Legal challenges to the new rule appear likely. Immigration policy has been a consistent flashpoint in federal courts, and a requirement that forces hundreds of thousands of people to leave the country during processing will almost certainly face constitutional and statutory challenges from immigration advocates and civil rights organizations.

For now, the rule stands as announced. Its implementation will determine whether the administration's stated rationale—reducing administrative burden and preventing illegal overstays—outweighs the human disruption it will cause to people in the middle of the permanent residency process.

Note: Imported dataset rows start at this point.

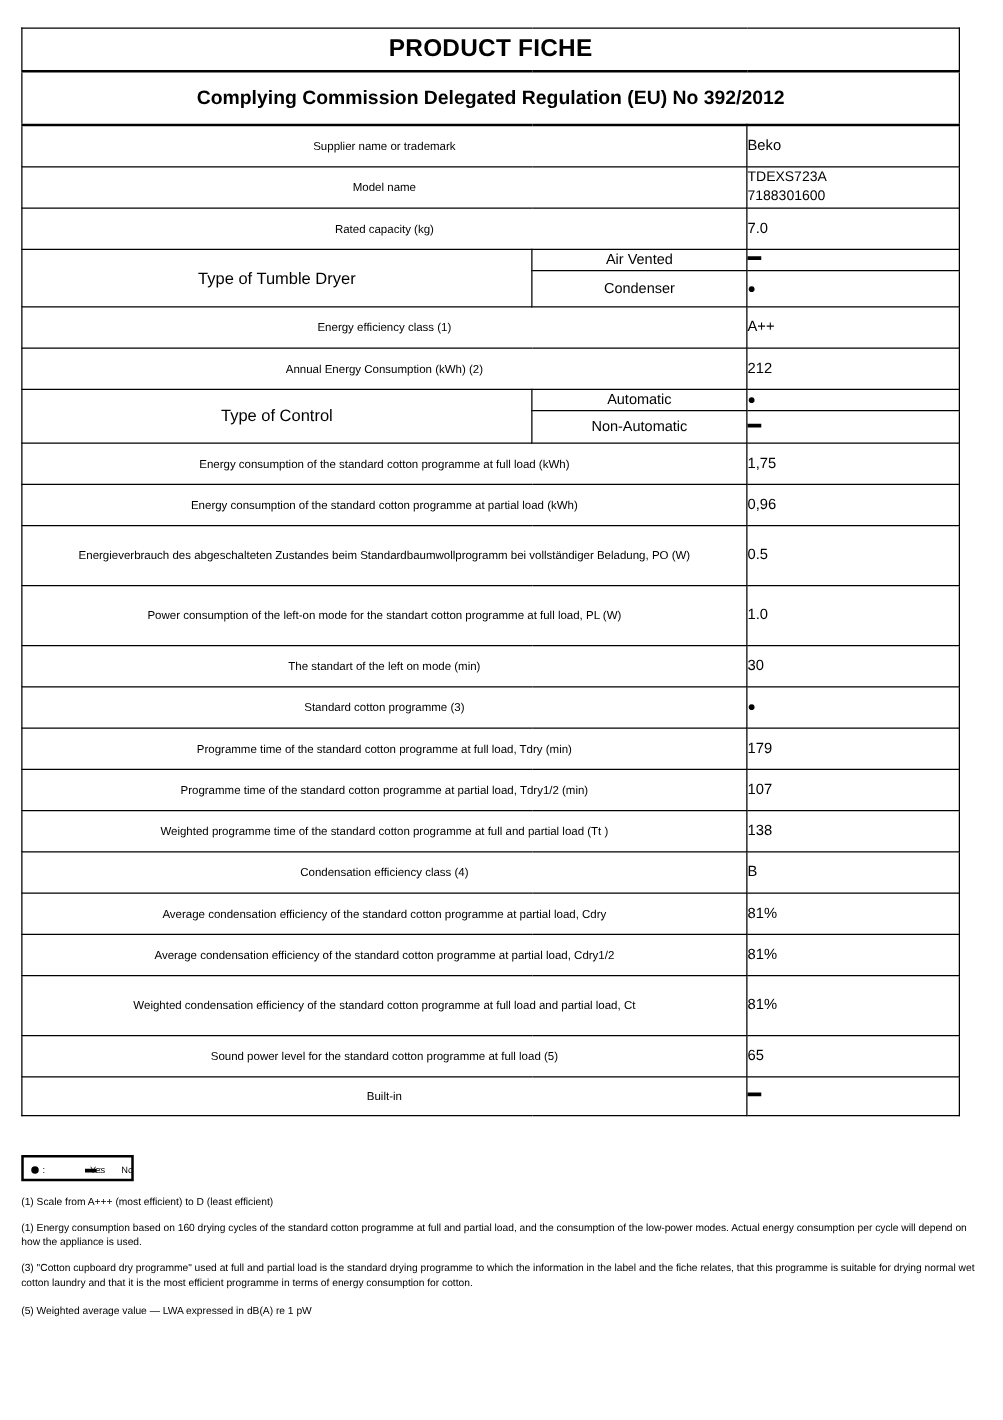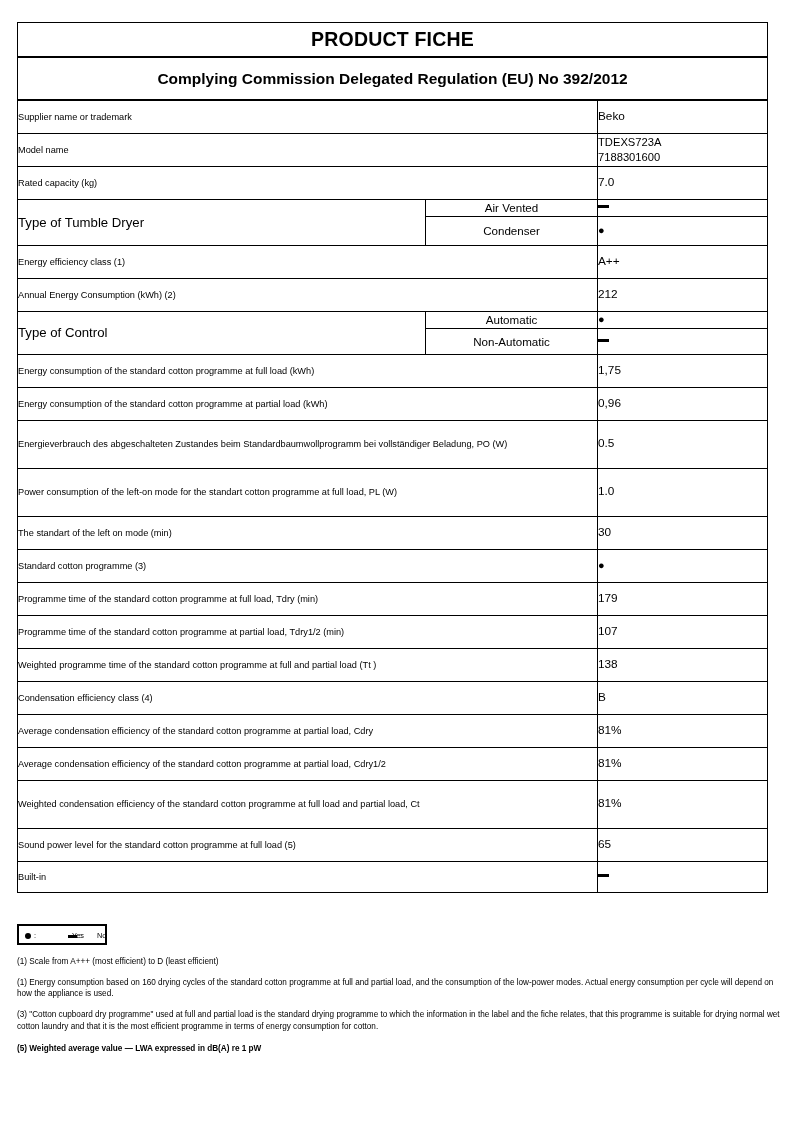"Supplier name or trademark" .label { text-align: left -> center }
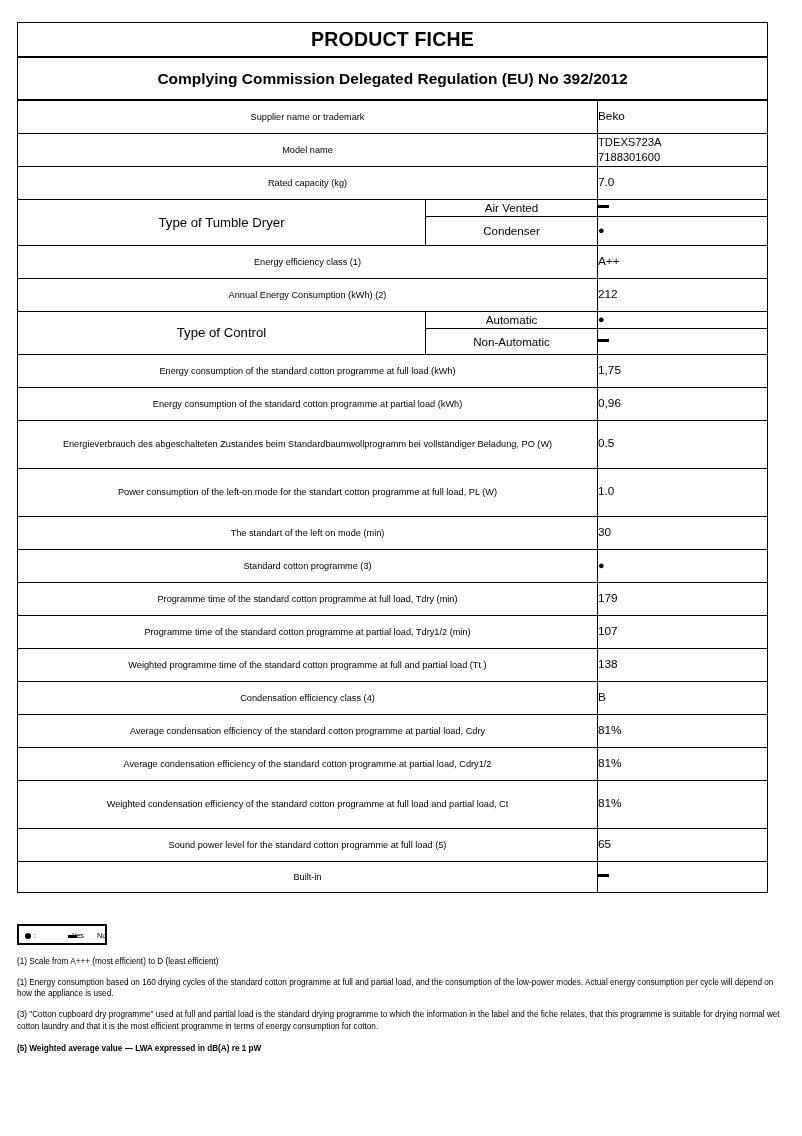"(5) Weighted average value —" .note:last-child { font-weight: bold -> none }
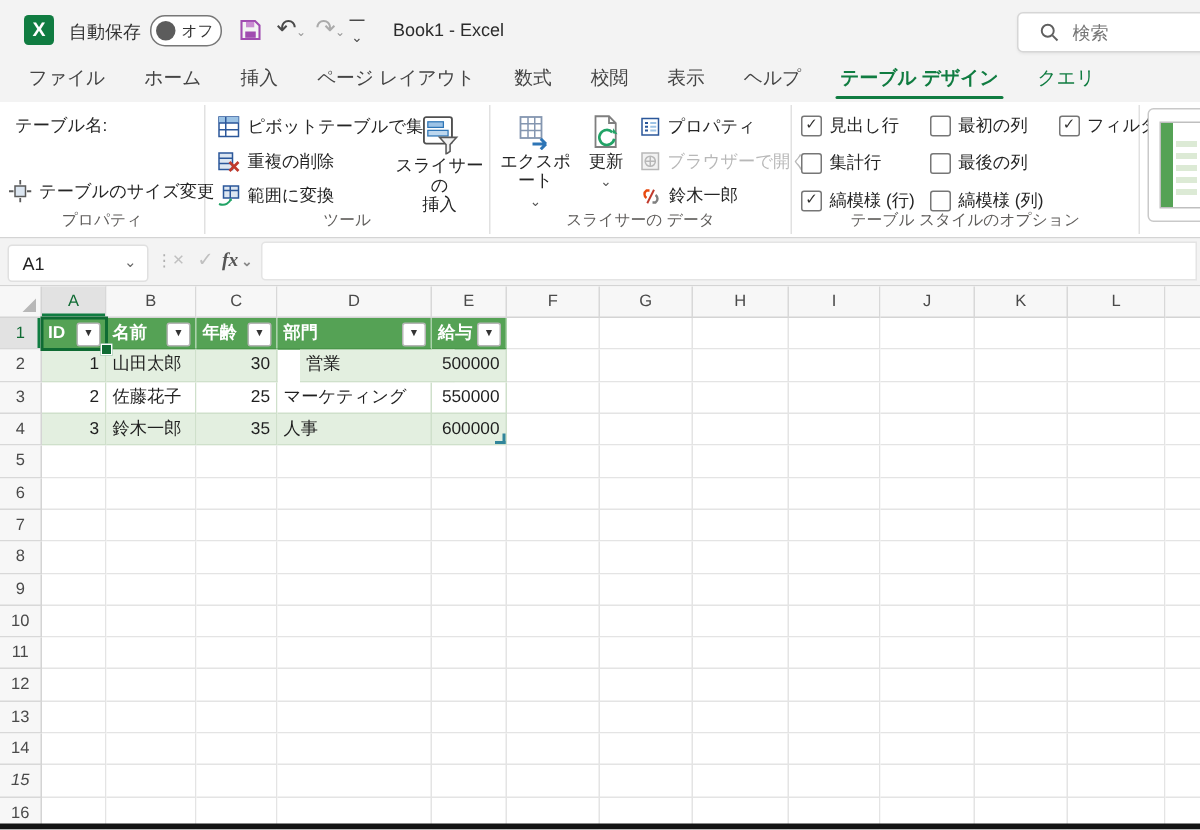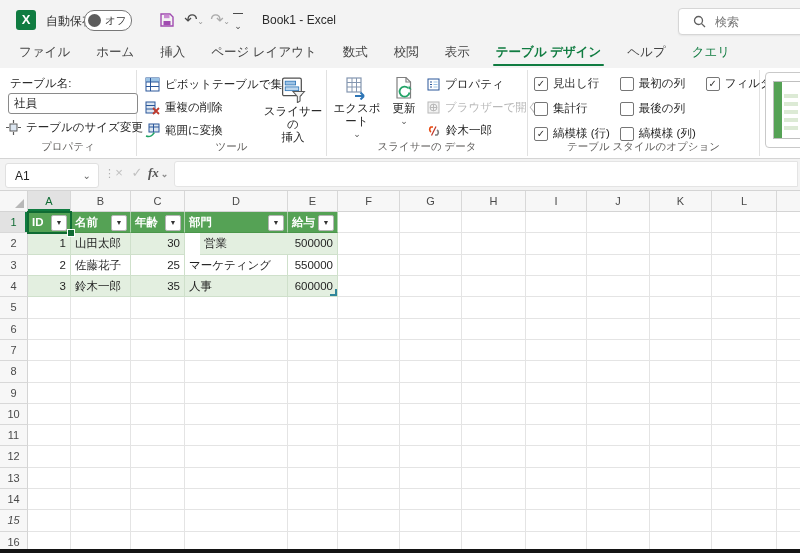"オフ" .autosave-toggle { left: 84px -> 100px }
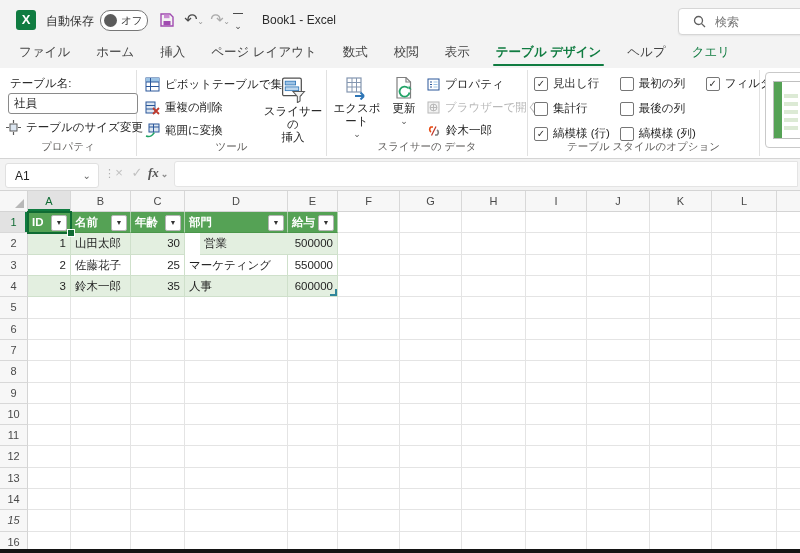"テーブル デザイン" div.tab { order: before "ヘルプ" -> after "ヘルプ" }
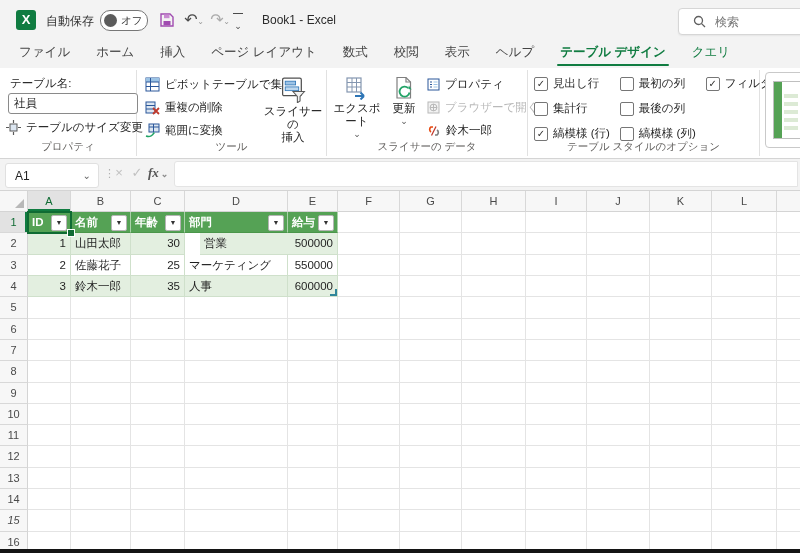"社員" input.tn-input { html: <input> -> none }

When aliens apply from their home country, it reduces the need to find and remove those who decide to slip into the shadows and remain in the US illegally after being denied residency
— USCIS spokesperson Zach Kahler
La Conversación del Hearth Otra perspectiva de la historia
Inventor

Why would the administration frame this as reducing administrative burden when it clearly shifts the burden onto applicants?

Model

Because the framing focuses on government efficiency and preventing illegal immigration, not on the applicant experience. From their perspective, processing applications from abroad is simpler than managing people who stay in the country and then disappear if denied.

Inventor

But doesn't this essentially punish people who are following the legal process?

Model

It does, yes. People who are already here, working, paying taxes, waiting for approval—they're now forced to leave. It's a high cost imposed on people trying to do things the right way.

Inventor

How does this fit into the broader immigration picture?

Model

It's part of a pattern. The administration is restricting asylum, cutting refugee admissions, limiting work visas, and now making legal permanent residency harder. It's not just about illegal immigration—it's about reducing immigration overall, legal and illegal.

Inventor

What about the Afghan shooting incident that seemed to trigger some of this?

Model

That's the irony. The person who committed that shooting came through asylum, not green cards. But the policy response targets green card holders. It's a mismatch between the incident and the policy.

Inventor

Will this actually hold up in court?

Model

Almost certainly it will be challenged. Courts have consistently scrutinized immigration policies that impose significant burdens on people in legal processes. Whether it survives depends on how judges weigh government authority against individual rights.